10° CIAT Venaria Reale


Eleganza in movimento: alla Venaria Reale si rivive l’Ottocento con il Concorso Internazionale di Attacchi di Tradizione

Un fine settimana sospeso nel tempo, tra l’eleganza senza tempo delle carrozze d’epoca e la maestosità di una delle residenze più affascinanti d’Europa. Sabato 14 e domenica 15 giugno, la regale scenografia della Venaria Reale ha ospitato per il decimo anno consecutivo il Concorso Internazionale di Attacchi di Tradizione, trasformandosi in un palcoscenico d’eccezione dove storia, arte e cultura equestre si sono fuse in un incanto fuori dal tempo.

A sfilare, 34 equipaggi provenienti da tutta Europa: cocchieri in livrea impeccabile, dame elegantissime, cavalli in perfetta forma e carrozze restaurate con cura maniacale. Un colpo d’occhio che ha incantato il pubblico, riportandolo alla grazia e alla solennità dell’Ottocento, tra stoffe pregiate, finimenti scintillanti e gesti misurati di una gestualità antica e affascinante.
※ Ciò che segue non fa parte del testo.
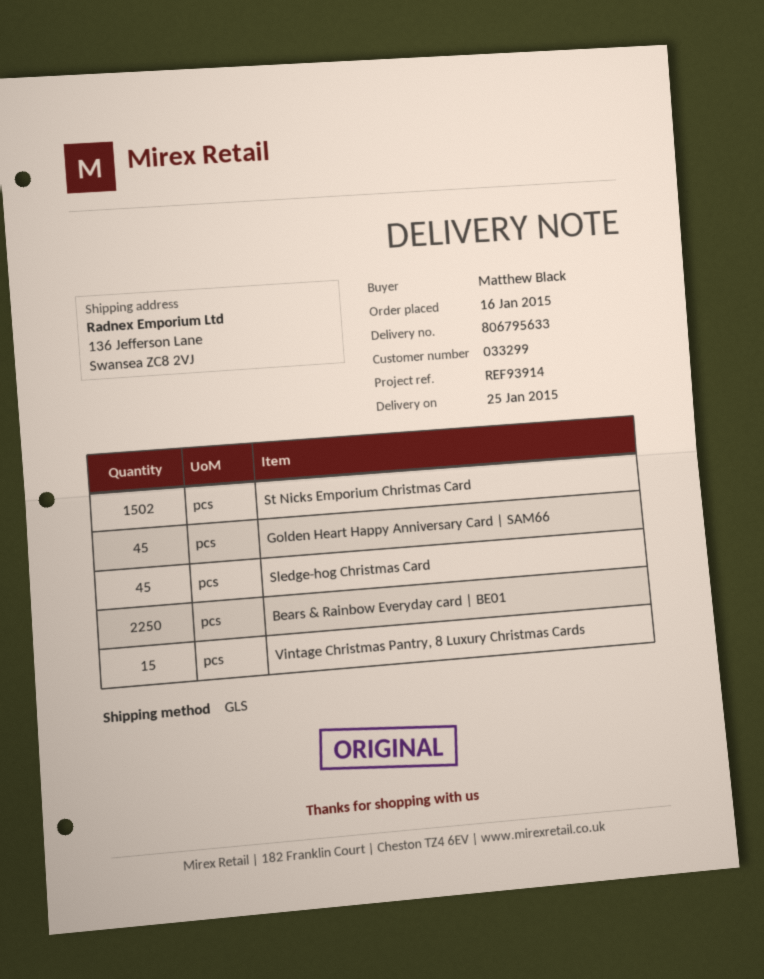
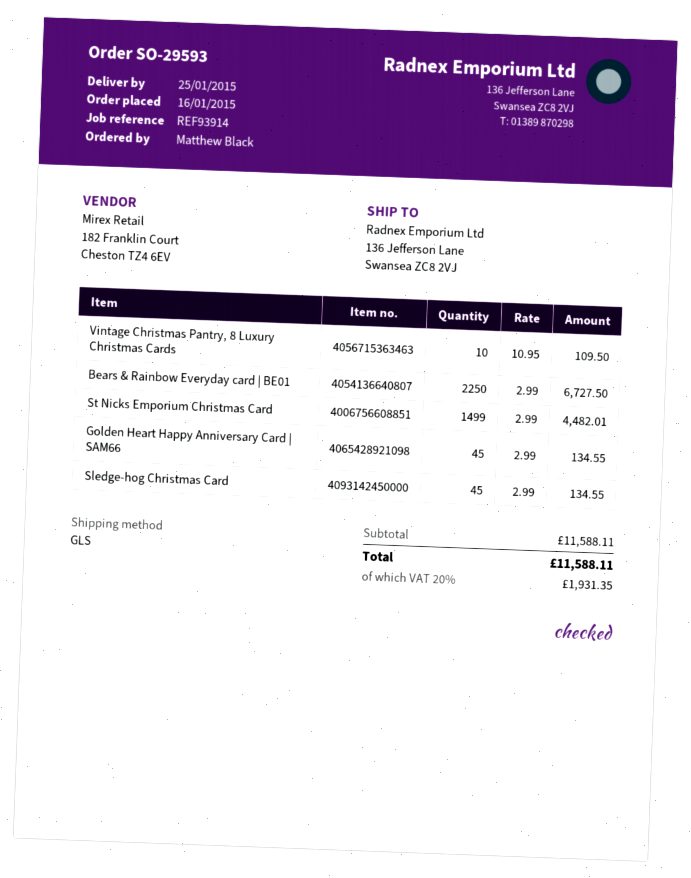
St Nicks Emporium Christmas Card: 1502 -> 1499
Vintage Christmas Pantry, 8 Luxury Christmas Cards: 15 -> 10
Una sfida di stile, precisione e armonia

Il concorso, organizzato dal Consorzio delle Residenze Reali Sabaude in collaborazione con il Gruppo Italiano Attacchi (GIA) e l’AIAT (Association Internationale d’Attelage de Tradition), ha messo alla prova ogni equipaggio su tre differenti specialità:

  • La Prova di Presentazione (sabato), dove ogni dettaglio – dall’abbigliamento del cocchiere all’estetica del veicolo – è stato passato al vaglio da giudici internazionali, in una valutazione che premia l’eleganza e la coerenza stilistica.

  • La Prova di Campagna (Routier) (domenica), un percorso di circa 12 chilometri all’interno dello splendido Parco della Mandria, che ha testato l’affiatamento tra cavalli e conducente, oltre alla resistenza e alla regolarità.

  • Il Test di Maneggevolezza, tenutosi nel Gran Parterre della Reggia, una vera prova tecnica di controllo, precisione e agilità, che ha messo in evidenza la maestria dei cocchieri.

A dominare l’intera competizione, l’obiettivo finale: conquistare il Trofeo “La Venaria Reale”, assegnato al miglior complesso cavalli-carrozza sulla base del punteggio complessivo ottenuto nelle tre prove. Non meno ambito, il Trofeo delle Nazioni AIAT, assegnato alla nazione che ha ottenuto i migliori piazzamenti complessivi.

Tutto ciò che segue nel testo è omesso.